Some of the improvements are:

• Five substandard residential halls have been closed. With new dormitories in place, three substandard buildings will be torn down, and two others will be renovated for offices.

• Construction of a $25 million computer science and engineering building will begin this year.

• A $20 million renovation of the science building will begin.

• Lowman Hall, one of the most historic buildings on campus, will undergo a $7.5 million renovation.

• And the first phase of construction will begin on the $26 million Clyburn Transportation Center.

Noting that facilities are a top-tier issue for students selecting a college, Smalls said, “We will have an enhanced campus and first-class academic buildings.”

President Andrew Hugine said the university is preparing to put its best face forward to the national media that will converge on his campus for the Democratic presidential debate April 26.

Recently introducing a “new state of mind” campaign, with a new logo, new Web site, and a goal of a “multicultural future,” board chairman Maurice Washington said the new facilities and a sharper focus on marketing the state-assisted institution will “better position the University for recognition, for planned growth, and for new revenues.”

“It was recommended that S.C. State strive to become known as South Carolina’s international and multicultural university — based on its heritage as a black university — but destined to serve students, faculty and businesses from throughout the world,” Washington said.

S.C. State also has reopened the renovated I.P. Stanback Museum and Planetarium, built in 1980 and the only museum with a planetarium on a historically black campus. The planetarium can project 4,000 stars onto the 40-foot domed ceiling and can simulate the evening sky from any place, date and time. It is available to the public and to school groups.

As S.C. State has begun to address badly needed facilities upgrades, the university recognized a need to target prospective students and donors.

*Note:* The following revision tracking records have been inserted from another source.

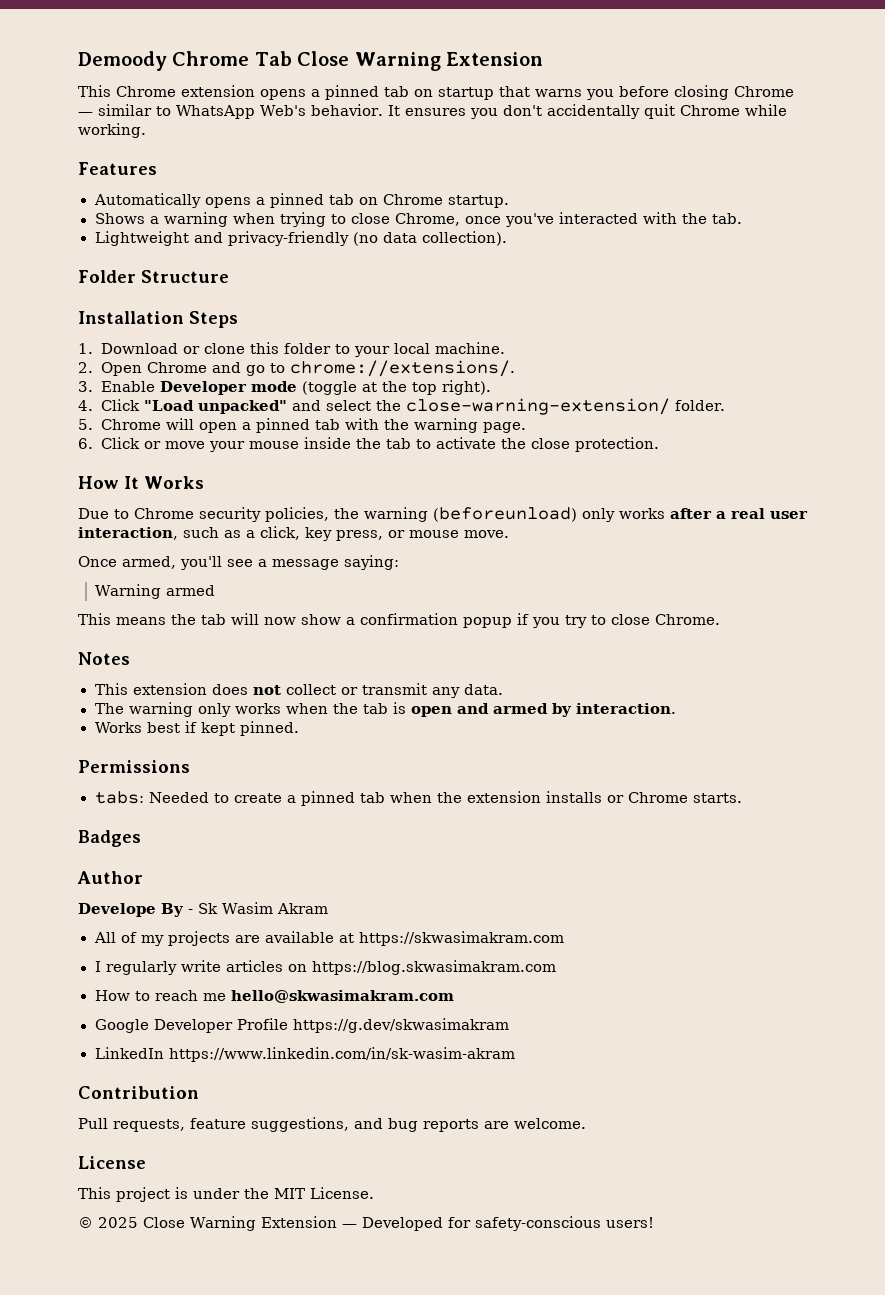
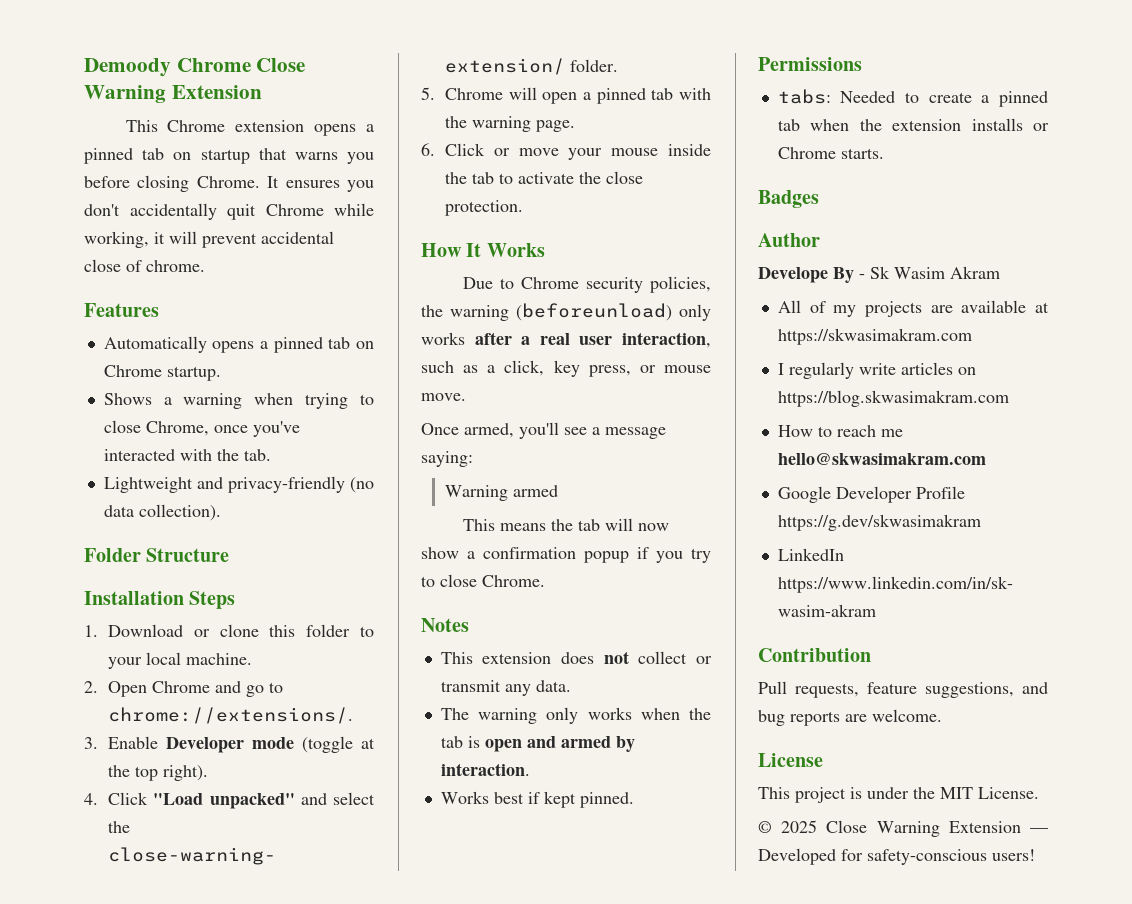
- Demoody Chrome Tab Close Warning Extension
+ Demoody Chrome Close Warning Extension
- This Chrome extension opens a pinned tab on startup that warns you before closing Chrome — similar to WhatsApp Web's behavior.
+ This Chrome extension opens a pinned tab on startup that warns you before closing Chrome.
- It ensures you don't accidentally quit Chrome while working.
+ It ensures you don't accidentally quit Chrome while working, it will prevent accidental close of chrome.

In March 2006, S.C. State mailed questionnaires to more than 300 business leaders statewide and to 2,200 households across South Carolina. The result, Washington said, was a list of recommendations presented to trustees last summer.

Historically black colleges and universities have struggled in recent years against increased competition for academically gifted African-American students who are heavily recruited by such institutions as USC, Clemson University, Duke University and Harvard University.

The historically black institutions have sought, with varying degrees of success, to fight back with different strategies.

“Since our founding in 1896, we have reinvented ourselves again and again to better educate our students and to improve our service to all the people of our state,” Hugine said.